● Your instructions:
Take each line of the data that contains the string "letter" and copy it.

● Dataset excerpts:
====================
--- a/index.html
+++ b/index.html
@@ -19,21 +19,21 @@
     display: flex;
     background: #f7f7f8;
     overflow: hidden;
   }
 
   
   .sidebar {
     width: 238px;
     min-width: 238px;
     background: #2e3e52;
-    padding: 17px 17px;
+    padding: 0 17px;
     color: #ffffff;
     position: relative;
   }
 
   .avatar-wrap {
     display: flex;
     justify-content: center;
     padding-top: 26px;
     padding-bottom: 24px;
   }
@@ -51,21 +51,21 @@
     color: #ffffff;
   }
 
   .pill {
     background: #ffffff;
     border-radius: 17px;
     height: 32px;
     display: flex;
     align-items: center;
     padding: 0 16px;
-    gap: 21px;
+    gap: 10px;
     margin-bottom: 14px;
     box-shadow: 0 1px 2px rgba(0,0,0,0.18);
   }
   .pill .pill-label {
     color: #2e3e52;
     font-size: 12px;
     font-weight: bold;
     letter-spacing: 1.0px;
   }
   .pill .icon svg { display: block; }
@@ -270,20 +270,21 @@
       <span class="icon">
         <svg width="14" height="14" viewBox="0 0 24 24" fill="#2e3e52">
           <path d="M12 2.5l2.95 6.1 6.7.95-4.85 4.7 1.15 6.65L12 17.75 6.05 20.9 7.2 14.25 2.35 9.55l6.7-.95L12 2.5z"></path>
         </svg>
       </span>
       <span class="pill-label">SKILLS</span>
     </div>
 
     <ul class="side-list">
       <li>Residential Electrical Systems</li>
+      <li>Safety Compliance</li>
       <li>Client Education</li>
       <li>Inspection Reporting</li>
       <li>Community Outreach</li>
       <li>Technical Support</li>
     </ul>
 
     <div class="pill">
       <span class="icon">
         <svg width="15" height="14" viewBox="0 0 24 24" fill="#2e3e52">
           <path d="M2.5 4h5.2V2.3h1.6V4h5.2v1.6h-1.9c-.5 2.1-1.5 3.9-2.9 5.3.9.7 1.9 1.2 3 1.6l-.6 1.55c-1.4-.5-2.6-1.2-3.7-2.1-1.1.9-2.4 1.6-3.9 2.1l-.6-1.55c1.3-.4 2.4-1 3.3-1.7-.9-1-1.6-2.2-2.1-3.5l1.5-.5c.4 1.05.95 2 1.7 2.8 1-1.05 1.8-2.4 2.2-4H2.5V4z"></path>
====================
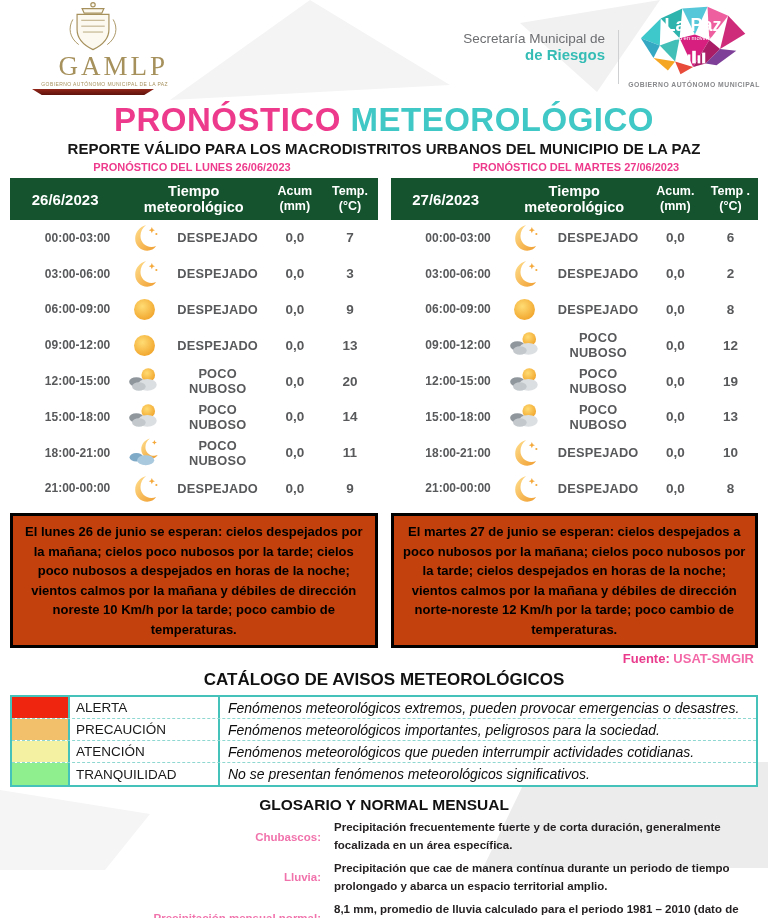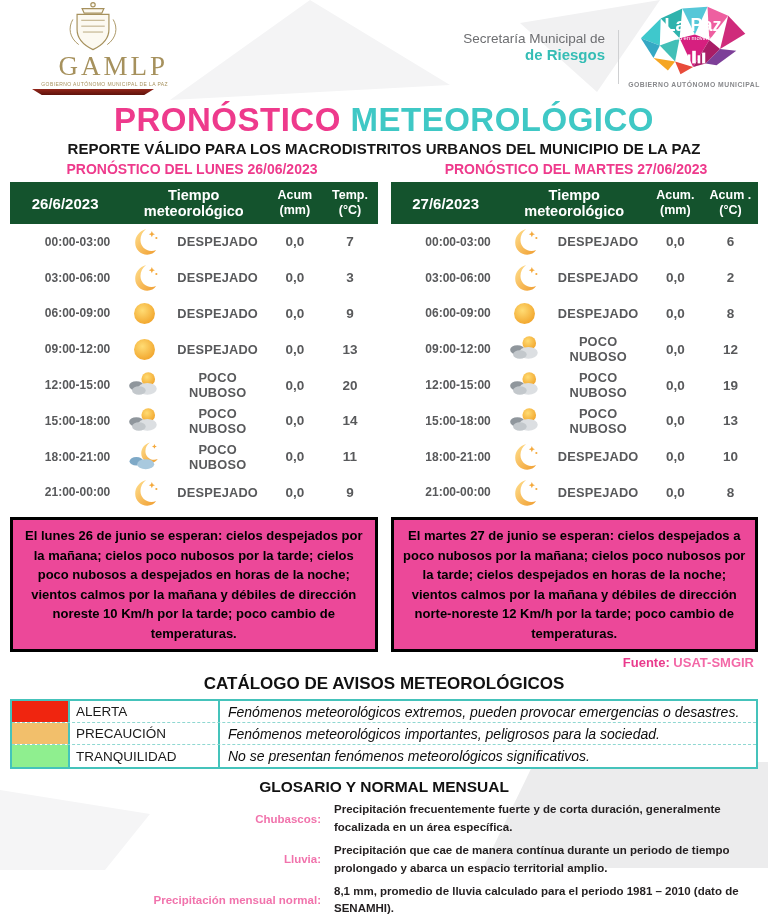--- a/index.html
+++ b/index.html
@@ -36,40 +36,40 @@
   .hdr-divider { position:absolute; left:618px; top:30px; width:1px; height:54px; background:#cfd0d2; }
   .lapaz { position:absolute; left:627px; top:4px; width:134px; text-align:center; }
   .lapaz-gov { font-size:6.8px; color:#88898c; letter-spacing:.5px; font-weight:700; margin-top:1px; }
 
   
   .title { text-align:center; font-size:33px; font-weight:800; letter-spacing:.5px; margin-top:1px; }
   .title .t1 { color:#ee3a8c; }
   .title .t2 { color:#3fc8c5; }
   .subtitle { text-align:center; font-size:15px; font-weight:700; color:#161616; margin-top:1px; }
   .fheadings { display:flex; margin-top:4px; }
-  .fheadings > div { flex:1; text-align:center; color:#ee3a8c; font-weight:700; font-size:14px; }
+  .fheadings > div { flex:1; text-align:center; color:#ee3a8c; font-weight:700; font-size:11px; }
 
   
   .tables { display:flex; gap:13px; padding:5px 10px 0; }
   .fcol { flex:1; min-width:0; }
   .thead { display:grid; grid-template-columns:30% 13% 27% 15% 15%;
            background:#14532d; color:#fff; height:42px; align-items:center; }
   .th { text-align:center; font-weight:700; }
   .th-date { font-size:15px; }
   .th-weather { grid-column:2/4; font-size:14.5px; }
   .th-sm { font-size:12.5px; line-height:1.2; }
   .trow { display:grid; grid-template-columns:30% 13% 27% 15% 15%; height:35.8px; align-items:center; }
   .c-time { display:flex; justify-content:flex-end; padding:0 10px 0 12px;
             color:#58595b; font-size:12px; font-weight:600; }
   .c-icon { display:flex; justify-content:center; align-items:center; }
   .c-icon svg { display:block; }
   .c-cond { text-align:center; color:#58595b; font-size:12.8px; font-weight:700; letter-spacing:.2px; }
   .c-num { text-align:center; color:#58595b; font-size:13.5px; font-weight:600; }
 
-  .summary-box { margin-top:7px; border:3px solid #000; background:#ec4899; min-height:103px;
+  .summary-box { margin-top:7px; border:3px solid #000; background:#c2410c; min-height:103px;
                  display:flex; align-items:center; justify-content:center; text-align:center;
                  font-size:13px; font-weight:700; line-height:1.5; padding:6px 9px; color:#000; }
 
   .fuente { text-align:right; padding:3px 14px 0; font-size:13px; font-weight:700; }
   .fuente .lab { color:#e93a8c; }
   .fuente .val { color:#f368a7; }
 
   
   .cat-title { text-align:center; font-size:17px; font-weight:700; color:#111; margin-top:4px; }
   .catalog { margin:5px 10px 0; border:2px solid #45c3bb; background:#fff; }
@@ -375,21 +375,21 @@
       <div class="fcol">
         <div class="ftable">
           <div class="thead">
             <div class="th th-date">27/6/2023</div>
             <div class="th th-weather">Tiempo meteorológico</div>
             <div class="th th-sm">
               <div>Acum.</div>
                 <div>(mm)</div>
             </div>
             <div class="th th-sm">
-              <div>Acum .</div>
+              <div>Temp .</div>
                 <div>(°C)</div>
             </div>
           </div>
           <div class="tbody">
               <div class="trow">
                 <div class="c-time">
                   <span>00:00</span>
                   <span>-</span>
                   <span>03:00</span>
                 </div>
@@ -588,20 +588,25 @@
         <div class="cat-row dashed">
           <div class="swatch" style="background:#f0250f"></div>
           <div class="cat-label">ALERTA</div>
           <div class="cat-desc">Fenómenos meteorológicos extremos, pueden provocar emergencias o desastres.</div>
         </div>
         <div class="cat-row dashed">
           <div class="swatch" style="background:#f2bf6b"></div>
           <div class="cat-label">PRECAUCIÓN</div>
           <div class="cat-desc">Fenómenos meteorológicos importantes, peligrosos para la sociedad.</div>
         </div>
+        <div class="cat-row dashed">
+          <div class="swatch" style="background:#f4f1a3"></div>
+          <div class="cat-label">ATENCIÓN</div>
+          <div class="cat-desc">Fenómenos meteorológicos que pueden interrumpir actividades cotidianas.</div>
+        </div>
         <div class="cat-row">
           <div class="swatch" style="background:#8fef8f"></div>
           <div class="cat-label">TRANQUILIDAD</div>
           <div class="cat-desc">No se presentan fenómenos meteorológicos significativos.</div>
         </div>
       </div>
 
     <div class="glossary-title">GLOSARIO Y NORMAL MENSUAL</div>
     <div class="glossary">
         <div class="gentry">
====================
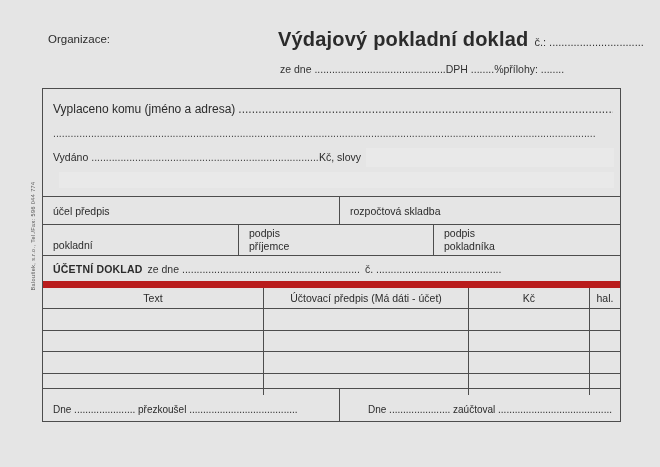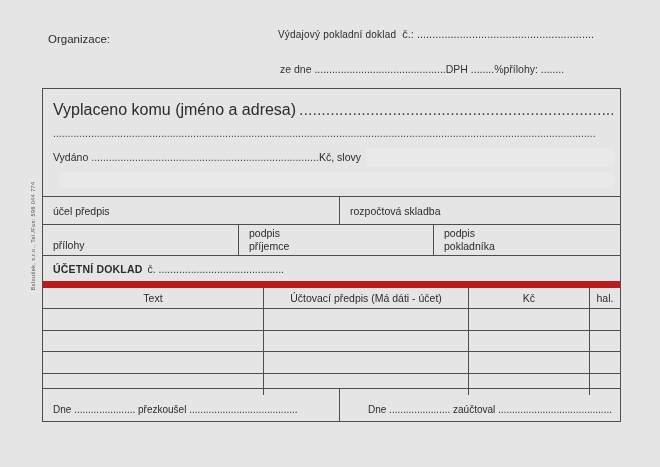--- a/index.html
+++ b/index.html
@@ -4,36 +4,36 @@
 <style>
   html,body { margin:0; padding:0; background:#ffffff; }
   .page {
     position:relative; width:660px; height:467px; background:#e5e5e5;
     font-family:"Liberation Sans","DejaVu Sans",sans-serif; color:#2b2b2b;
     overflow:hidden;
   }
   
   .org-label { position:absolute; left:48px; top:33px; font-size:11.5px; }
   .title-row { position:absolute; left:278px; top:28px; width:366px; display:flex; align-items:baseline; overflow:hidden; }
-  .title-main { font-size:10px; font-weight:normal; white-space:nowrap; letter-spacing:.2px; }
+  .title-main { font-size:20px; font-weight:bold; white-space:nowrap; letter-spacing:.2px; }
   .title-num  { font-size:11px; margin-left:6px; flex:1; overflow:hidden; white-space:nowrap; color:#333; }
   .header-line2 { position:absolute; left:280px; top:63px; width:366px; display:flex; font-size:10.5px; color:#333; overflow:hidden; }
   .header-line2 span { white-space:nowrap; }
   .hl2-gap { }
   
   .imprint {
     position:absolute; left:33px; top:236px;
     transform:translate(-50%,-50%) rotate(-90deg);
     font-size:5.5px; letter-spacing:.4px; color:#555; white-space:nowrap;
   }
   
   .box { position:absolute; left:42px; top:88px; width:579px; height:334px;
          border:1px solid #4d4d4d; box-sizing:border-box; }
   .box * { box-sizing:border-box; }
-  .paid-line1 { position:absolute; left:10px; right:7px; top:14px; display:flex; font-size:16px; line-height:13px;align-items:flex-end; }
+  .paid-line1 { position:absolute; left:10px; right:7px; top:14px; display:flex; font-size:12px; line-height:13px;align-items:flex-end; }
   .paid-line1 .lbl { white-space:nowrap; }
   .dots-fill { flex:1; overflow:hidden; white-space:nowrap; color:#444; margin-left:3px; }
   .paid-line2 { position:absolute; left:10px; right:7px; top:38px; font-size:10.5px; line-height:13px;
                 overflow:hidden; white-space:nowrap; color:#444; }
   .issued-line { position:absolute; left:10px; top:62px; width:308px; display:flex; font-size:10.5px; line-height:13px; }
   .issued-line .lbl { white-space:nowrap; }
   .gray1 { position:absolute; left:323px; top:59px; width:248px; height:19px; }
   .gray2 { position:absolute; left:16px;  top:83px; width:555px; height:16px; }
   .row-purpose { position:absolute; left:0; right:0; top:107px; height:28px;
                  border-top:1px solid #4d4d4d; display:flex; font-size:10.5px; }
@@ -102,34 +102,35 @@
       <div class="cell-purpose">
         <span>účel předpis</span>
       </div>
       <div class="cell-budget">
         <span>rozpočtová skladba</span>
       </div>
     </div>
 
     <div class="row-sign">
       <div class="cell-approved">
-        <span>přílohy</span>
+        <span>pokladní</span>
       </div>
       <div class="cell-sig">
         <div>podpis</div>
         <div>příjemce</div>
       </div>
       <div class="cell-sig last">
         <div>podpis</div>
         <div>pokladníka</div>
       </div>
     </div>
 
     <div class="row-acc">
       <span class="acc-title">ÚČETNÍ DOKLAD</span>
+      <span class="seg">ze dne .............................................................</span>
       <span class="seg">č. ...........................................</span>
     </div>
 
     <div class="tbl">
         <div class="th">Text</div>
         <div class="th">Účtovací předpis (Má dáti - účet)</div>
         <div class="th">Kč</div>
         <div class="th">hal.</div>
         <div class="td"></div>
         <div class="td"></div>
====================
● Written answer:
     letter-spacing: 1.0px;
   .lapaz-gov { font-size:6.8px; color:#88898c; letter-spacing:.5px; font-weight:700; margin-top:1px; }
   .title { text-align:center; font-size:33px; font-weight:800; letter-spacing:.5px; margin-top:1px; }
   .c-cond { text-align:center; color:#58595b; font-size:12.8px; font-weight:700; letter-spacing:.2px; }
-  .title-main { font-size:10px; font-weight:normal; white-space:nowrap; letter-spacing:.2px; }
+  .title-main { font-size:20px; font-weight:bold; white-space:nowrap; letter-spacing:.2px; }
     font-size:5.5px; letter-spacing:.4px; color:#555; white-space:nowrap;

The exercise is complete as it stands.